Itemized modification records
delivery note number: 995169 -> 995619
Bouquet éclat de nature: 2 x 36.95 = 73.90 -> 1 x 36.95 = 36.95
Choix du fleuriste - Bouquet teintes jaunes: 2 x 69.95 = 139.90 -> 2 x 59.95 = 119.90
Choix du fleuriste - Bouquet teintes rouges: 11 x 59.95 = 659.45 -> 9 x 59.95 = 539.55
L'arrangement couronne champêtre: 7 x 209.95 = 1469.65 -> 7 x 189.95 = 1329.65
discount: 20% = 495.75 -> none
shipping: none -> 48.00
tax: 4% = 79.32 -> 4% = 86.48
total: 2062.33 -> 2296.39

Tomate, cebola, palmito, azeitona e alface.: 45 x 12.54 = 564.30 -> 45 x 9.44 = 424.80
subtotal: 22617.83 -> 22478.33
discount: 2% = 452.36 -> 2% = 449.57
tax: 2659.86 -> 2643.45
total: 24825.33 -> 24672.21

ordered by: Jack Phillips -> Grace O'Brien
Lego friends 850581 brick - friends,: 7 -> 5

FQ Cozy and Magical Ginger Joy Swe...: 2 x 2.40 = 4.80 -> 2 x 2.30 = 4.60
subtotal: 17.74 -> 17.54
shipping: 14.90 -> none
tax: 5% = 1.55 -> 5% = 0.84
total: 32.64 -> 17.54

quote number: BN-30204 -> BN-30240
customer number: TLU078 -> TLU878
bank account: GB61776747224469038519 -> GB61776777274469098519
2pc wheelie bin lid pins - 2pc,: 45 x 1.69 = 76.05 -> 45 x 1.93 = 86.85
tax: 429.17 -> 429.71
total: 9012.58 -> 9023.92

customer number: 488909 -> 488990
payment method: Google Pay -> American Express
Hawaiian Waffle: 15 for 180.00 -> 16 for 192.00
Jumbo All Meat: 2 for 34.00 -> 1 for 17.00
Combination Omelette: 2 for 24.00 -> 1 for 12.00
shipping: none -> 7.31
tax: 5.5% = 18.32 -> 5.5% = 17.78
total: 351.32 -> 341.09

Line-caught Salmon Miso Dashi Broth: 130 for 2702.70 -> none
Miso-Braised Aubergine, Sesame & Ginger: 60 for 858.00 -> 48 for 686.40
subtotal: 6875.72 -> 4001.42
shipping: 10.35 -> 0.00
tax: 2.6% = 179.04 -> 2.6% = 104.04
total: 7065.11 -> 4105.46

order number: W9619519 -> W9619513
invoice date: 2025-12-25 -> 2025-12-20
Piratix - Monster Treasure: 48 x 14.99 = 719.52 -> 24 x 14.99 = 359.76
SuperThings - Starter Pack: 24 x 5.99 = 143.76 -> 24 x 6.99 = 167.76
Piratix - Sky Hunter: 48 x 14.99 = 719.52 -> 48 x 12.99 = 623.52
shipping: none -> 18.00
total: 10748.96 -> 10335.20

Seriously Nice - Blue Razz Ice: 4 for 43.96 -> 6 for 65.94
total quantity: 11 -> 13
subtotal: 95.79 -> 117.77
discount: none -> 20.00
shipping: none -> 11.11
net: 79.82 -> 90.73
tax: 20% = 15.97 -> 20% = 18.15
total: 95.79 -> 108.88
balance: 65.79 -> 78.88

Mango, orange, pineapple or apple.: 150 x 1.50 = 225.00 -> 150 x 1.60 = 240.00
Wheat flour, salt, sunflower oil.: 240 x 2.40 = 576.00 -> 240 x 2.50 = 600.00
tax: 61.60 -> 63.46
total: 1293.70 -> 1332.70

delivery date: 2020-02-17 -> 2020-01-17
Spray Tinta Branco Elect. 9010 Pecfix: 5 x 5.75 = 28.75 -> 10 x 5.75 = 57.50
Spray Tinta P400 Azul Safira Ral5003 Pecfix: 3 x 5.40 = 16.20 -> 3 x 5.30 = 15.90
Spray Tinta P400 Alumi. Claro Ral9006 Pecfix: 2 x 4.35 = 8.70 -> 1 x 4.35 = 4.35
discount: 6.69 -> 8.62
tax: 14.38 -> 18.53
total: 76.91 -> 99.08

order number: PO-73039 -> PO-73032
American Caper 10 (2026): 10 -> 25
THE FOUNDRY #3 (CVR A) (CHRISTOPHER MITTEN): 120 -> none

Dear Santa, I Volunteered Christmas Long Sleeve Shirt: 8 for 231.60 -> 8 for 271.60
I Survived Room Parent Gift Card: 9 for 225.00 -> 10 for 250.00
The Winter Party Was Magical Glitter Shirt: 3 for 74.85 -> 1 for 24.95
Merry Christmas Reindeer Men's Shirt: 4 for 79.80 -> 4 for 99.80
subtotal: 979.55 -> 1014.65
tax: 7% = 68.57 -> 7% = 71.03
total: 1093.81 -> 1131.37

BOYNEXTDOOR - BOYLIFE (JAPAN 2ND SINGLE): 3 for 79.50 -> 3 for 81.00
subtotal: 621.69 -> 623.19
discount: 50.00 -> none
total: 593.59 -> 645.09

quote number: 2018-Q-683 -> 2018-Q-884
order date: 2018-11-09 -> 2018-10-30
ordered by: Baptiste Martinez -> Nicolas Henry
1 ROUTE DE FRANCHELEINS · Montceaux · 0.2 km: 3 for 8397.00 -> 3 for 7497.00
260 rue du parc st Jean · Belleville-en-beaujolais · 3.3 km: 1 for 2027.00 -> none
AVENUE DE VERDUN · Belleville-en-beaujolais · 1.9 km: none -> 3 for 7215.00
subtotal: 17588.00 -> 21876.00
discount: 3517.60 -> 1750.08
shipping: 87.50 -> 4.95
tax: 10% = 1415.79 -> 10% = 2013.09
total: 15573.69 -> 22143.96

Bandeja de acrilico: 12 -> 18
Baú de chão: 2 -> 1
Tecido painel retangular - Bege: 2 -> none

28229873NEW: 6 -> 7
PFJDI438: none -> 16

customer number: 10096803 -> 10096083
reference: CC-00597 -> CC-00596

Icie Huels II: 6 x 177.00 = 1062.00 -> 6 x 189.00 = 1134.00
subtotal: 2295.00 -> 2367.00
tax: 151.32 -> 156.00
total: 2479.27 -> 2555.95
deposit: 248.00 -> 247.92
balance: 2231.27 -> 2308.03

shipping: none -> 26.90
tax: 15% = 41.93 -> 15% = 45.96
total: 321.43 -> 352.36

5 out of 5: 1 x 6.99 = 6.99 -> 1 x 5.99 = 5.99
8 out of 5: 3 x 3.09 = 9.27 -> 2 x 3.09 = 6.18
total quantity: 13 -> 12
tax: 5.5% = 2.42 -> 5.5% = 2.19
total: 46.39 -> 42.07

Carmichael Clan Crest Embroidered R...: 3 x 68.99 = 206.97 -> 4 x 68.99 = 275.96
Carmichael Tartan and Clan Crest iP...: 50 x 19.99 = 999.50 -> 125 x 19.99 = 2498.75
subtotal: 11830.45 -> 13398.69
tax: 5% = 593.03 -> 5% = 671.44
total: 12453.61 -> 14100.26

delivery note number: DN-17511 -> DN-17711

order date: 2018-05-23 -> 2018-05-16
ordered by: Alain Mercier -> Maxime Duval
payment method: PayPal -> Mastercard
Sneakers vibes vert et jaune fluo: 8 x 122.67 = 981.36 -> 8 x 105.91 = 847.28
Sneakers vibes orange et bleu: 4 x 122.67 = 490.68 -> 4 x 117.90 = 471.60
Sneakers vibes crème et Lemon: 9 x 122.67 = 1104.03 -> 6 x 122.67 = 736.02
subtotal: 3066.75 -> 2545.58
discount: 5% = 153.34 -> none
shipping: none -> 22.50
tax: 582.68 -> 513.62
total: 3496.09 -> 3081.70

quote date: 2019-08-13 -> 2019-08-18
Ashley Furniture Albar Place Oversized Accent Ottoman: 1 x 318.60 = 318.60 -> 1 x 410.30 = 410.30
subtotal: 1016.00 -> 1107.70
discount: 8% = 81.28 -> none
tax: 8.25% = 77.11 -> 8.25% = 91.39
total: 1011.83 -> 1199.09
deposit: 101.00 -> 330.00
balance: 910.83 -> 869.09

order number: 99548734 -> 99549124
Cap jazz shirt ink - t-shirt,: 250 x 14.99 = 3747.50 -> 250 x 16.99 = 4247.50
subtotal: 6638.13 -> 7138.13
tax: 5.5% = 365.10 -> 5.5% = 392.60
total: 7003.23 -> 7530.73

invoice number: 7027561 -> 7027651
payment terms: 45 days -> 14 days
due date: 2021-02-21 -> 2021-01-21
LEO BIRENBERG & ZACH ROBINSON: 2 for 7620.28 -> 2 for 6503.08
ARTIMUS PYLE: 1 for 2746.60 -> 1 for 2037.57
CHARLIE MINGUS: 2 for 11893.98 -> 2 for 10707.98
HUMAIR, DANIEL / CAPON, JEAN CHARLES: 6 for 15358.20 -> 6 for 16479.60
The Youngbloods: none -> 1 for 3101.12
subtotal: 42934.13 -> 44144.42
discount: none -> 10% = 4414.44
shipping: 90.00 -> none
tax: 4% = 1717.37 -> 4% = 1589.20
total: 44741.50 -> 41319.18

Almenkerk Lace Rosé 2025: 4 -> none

▸ TASK DETAILS:
If a line in the data holds the string "Magical", copy that line.

▸ OUTPUT OF THE TASK:
FQ Cozy and Magical Ginger Joy Swe...: 2 x 2.40 = 4.80 -> 2 x 2.30 = 4.60
The Winter Party Was Magical Glitter Shirt: 3 for 74.85 -> 1 for 24.95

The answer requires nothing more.